Friday, 9:00am (coffee, 8:30am), Blount Auditorium, Rhodes College:
* Lukas Erne (University of Geneva): "Disseminating Printed Shakespeare in Early Modern England"
* Michael Witmore (Folger Shakespeare Library): "Writing Literary and Cultural History at the Level of the Sentence"
* Response by Robert Darnton
Co-sponsored by the Spence L. Wilson Chair in Humanities, the Marcus Orr Center for the Humanities at the University of Memphis, and the Rhodes College chapter of Phi Beta Kappa.
Please contact Scott Newstok (firstname.lastname@example.org) for further information.

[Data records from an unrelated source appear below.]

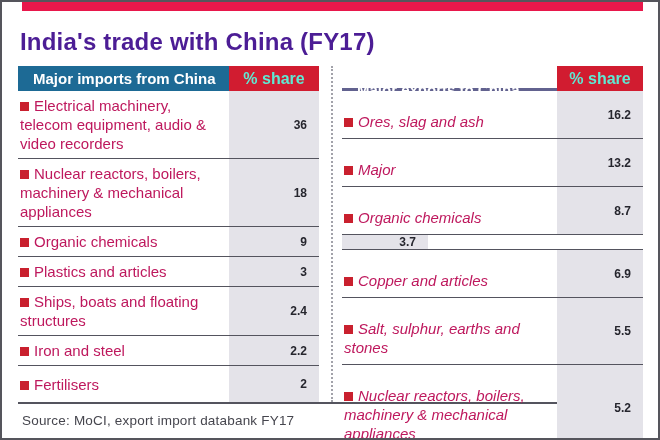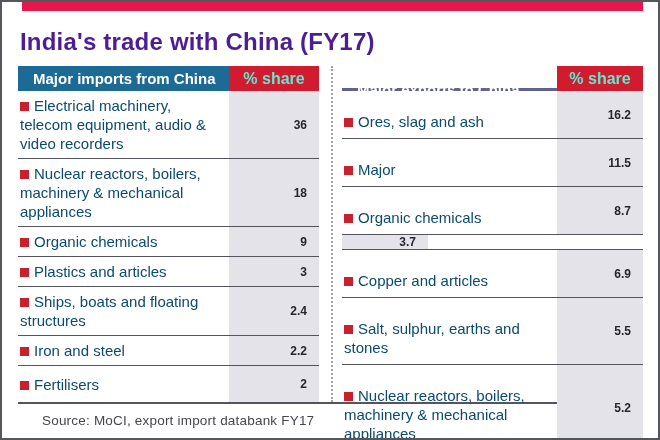--- a/index.html
+++ b/index.html
@@ -42,38 +42,38 @@
     color:#5eead4; font-weight:bold; font-size:16px;
     display:flex; align-items:center; justify-content:center;
   }
   .exports .head-share { width:86px; }
   .rows { flex:1; display:flex; flex-direction:column; }
   .row { display:flex; align-items:stretch; border-bottom:1px solid #54545e; }
   .row:last-child { border-bottom:none; flex:1; }
   .cell-label {
     flex:1; align-self:center;
     padding:5px 4px 5px 2px;
-    font-size:15px; line-height:19px; color:#0c4a6e;
+    font-size:15px; line-height:19px; color:#be185d;
   }
-  .exports .cell-label { padding-top:21px; padding-bottom:7px; }
+  .exports .cell-label { padding-top:21px; padding-bottom:7px;font-style:italic; }
   .bullet {
     display:inline-block; width:9px; height:9px;
     background:var(--bullet, #c9202e); margin-right:5px;
   }
   .cell-value {
     width:90px; box-sizing:border-box;
     background:var(--value-col-bg, #e4e3e9);
     font-weight:bold; font-size:12px; color:#26262e;
     display:flex; align-items:center; justify-content:flex-end;
     padding-right:12px;
   }
   .exports .cell-value { width:86px; }
   .source {
     font-size:13.5px; color:#46464e;
-    padding:9px 0 0 4px; letter-spacing:0.2px;margin-left:20px;
+    padding:9px 0 0 4px; letter-spacing:0.2px;
   }
 </style>
 </head>
 <body>
 
 <div class="frame">
   <div class="top-bar"></div>
   <div class="content">
     <div class="title">India's trade with China (FY17)</div>
     <div class="tables">
@@ -119,21 +119,21 @@
           <div class="head-label">Major exports to China</div>
           <div class="head-share">% share</div>
         </div>
         <div class="rows">
             <div class="row">
               <div class="cell-label"><span class="bullet"></span><span>Ores, slag and ash</span></div>
               <div class="cell-value">16.2</div>
             </div>
             <div class="row">
               <div class="cell-label"><span class="bullet"></span><span>Major</span></div>
-              <div class="cell-value">11.5</div>
+              <div class="cell-value">13.2</div>
             </div>
             <div class="row">
               <div class="cell-label"><span class="bullet"></span><span>Organic chemicals</span></div>
               <div class="cell-value">8.7</div>
             </div>
             <div class="row">
               <div class="cell-value">3.7</div>
             </div>
             <div class="row">
               <div class="cell-label"><span class="bullet"></span><span>Copper and articles</span></div>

ABOUT THE PEARCE SHAKESPEARE ENDOWMENT
Thanks to the generosity of the late Dr. Iris Annette Pearce, Rhodes College enjoys an unusually wide range of Shakespeare-related resources. The Pearce Shakespeare Endowment was established in 2007 to enrich courses in Shakespeare and support events for the entire campus as well as the greater Memphis community. Dr. Pearce attended Rhodes College in the 1940s, when it was named Southwestern at Memphis, before graduating from Vanderbilt University. During World War II, she joined the women's corps of the U.S. Naval Reserve (WAVES). As a medical student, she followed a long-established path in her family, where four generations of physicians preceded her. Yet she was also breaking new ground as a woman: she was one of only two female students in her University of Tennessee class; she served as the first female internal medicine resident at John Gaston Hospital (The Med); and she eventually became the director of the City of Memphis Hospitals while serving as a professor at the University of Tennessee. Her bequest generously continues to support her lifelong enthusiasm for Shakespeare. The late professor of Shakespeare studies at Rhodes, Dr. Cynthia Marshall, was instrumental in establishing preliminary planning for this bequest.